The Catholics coming to Boston then were largely Irish. They arrived poor, with their own built-in antipathy for an Anglo-Protestant ruling class. 

"For the Irish it was a rude awakening in Boston when they came here," said Stevens. "A lot of them did come with hopes of a better life immediately, and what they found was some of the same entrenched prejudice that they thought that they were leaving behind."

By 1837, as many as 20,000 Irish immigrants were living in Boston—most in dreadful conditions along the waterfront from the North End to where South Station stands today.

"It was very very tense," said Stevens. "They didn’t want the Irish there and the Irish certainly knew it. It was just always waiting, in some respects, for a match to be lit."

On the morning of June 11, a group of Boston firefighters—then a Protestant-only profession—had put out a fire in Roxbury and, as was the custom, imbibed at a local watering hole. On their way back to the station, they came across an Irish funeral procession near Broad Street.

"The Irish felt that basically the firefighters intentionally veered one of the horse drawn fire vehicles into the procession," Stevens said.

One of the firefighters, 19-year old George Fay, then approached the mourners. Here's what happened next, Stevens said, according to The Boston Courier, a newspaper of the day: 

He had lingered longer than his comrades over his cup, a cigar dangling from his lips, he either shoved several of the Irishmen or insulted them.

The match had been lit. The Irish, some likely also brave with the drink, took action.

"Fay and one of his comrades were severely beaten by the Irish," Stevens said. "They ran to the fire station, alerted the rest of their comrades. The fire bell starts ringing and all the other fire stations start converging on the scene."

And just like that, years of built up tension erupted.

"It was a huge, huge brawl," Stevens said. "This was fists, this was bricks; clothing was torn to shreds; clubs come out, knives, you name it; furniture and household goods thrown into the streets; hundreds of people exchanging blows, but there were at least several thousand people in the streets. Just absolute bedlam."

For four straight hours. It took 10 companies of infantry and cavalry, called in by the mayor, to quell the riot. Miraculously, there was not a single fatality. Fourteen Irishmen and four protestants were arrested. All faced trial. Three were convicted and served time—all of them Irish.   

"Two sets of justice is the way it seemed to the Irish in Boston at that point," Stevens said.

The events of that day would only presage decades of violence as the Irish sought to establish a foothold in Boston. And even as they did, new waves of immigrants—from Germans to Italians to Eastern Europeans would face a similar uphill climb.

"There’s always this undercurrent of fear of the outsider, fear of the foreigner, that seems to linger over the ages and it passes from one group to another," Stevens said.

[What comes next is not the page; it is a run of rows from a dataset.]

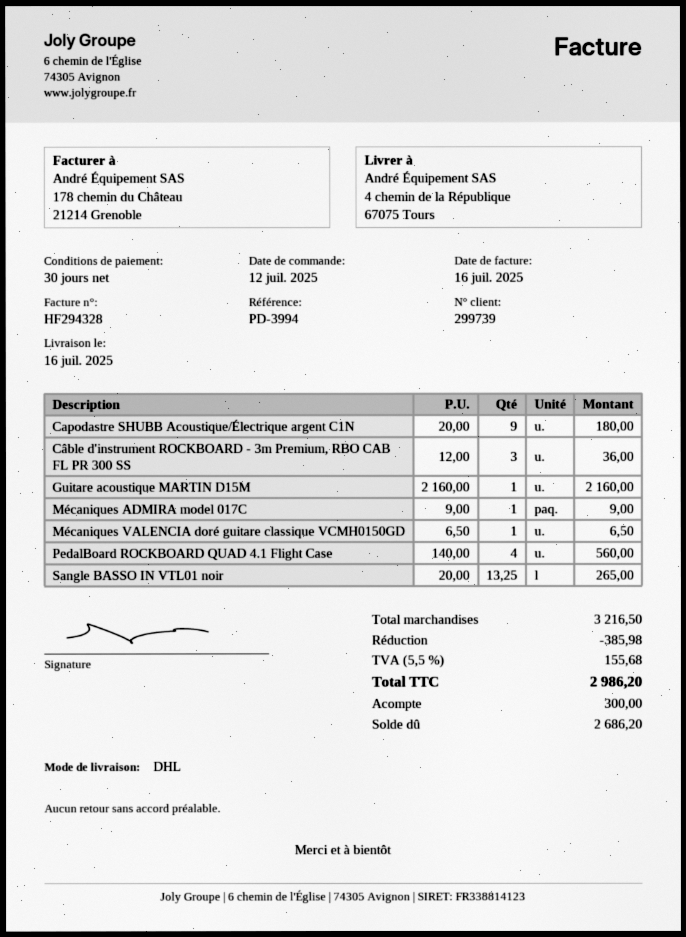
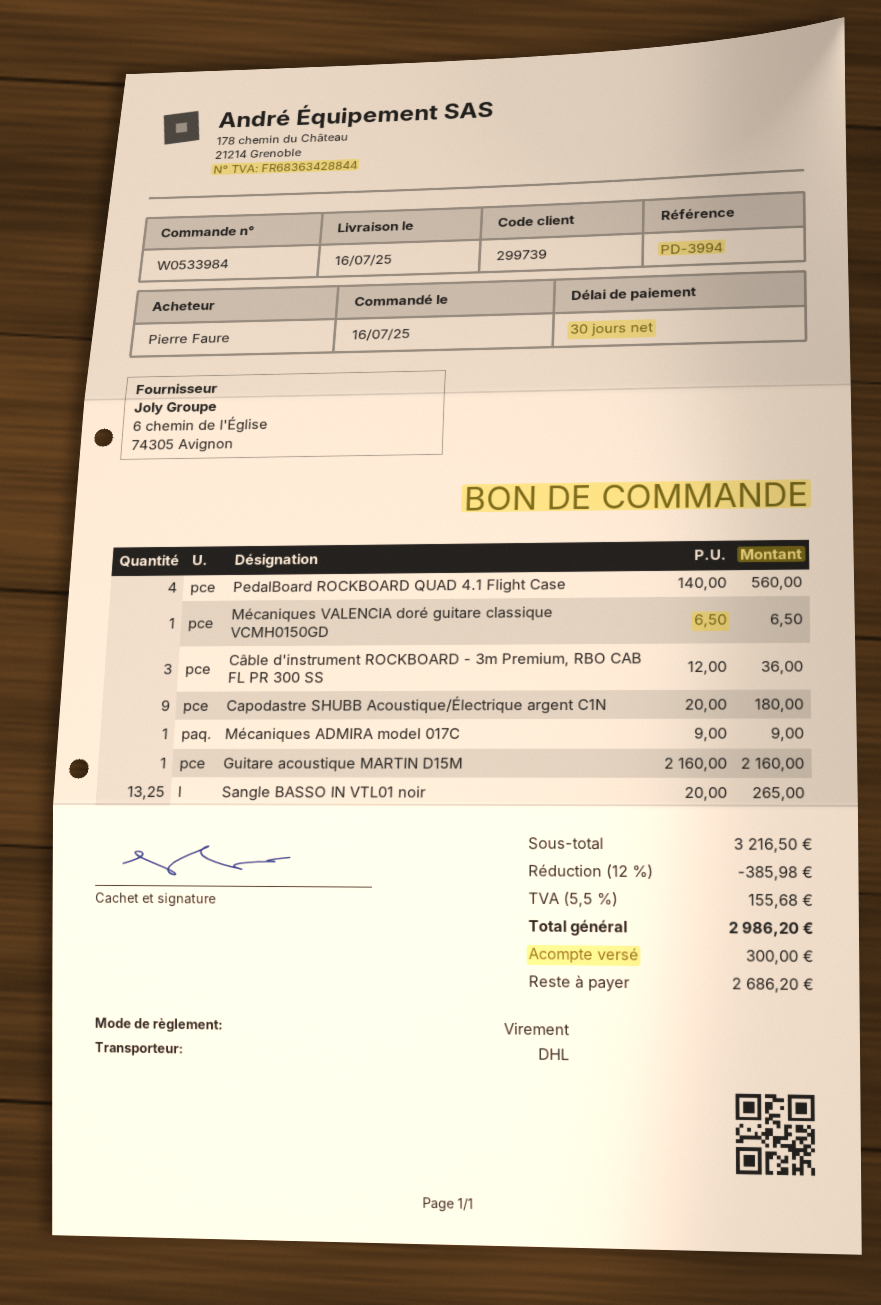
order date: 2025-07-12 -> 2025-07-16

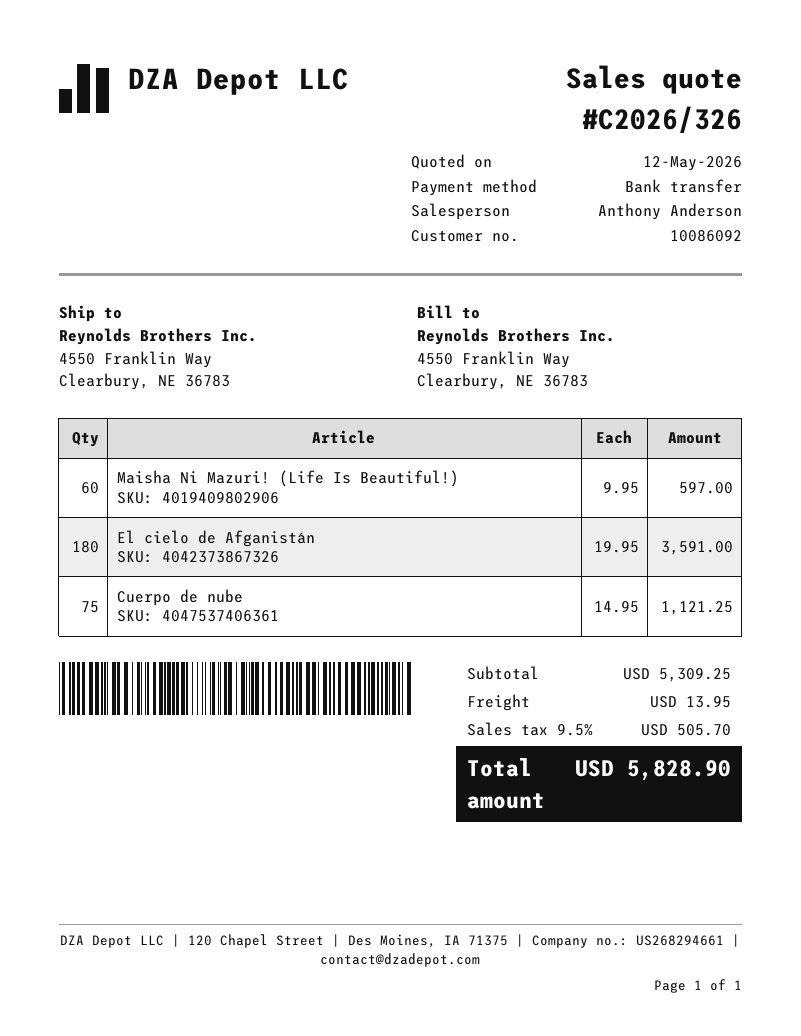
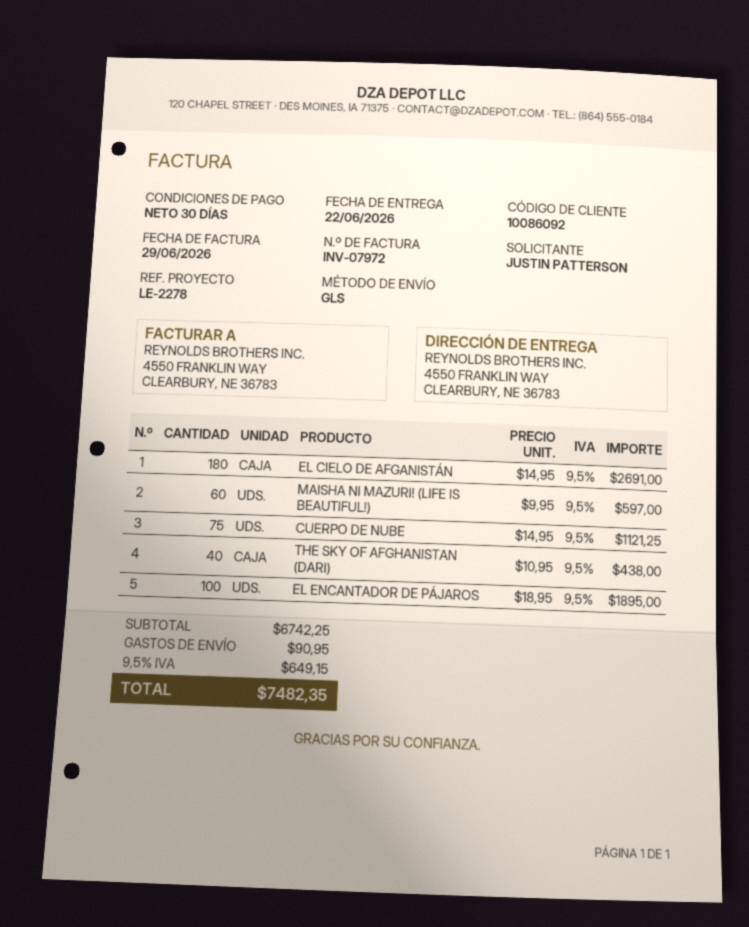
El cielo de Afganistán: 180 x 19.95 = 3591.00 -> 180 x 14.95 = 2691.00
THE SKY OF AFGHANISTAN (DARI): none -> 40 x 10.95 = 438.00
EL ENCANTADOR DE PÁJAROS: none -> 100 x 18.95 = 1895.00
subtotal: 5309.25 -> 6742.25
shipping: 13.95 -> 90.95
tax: 9.5% = 505.70 -> 9.5% = 649.15
total: 5828.90 -> 7482.35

Given the current political climate, it’s hard not to see some parallels between then and now, but Stevens says comparing eras so different can be tricky. It’s not apples to apples. And yet ...

"It just shows human nature being human nature," Stevens said. "These kind of issues are something that are always going to be present and hopefully we’ve learned to deal with them better, I do believe, but it doesn’t mean that things have changed entirely either."

The Broad Street Riot: When thousands erupted in violence—Catholics and Protestants, citizens and immigrants, the financially secure and the dirt poor—in the streets of a transforming Boston, 179 years ago this week.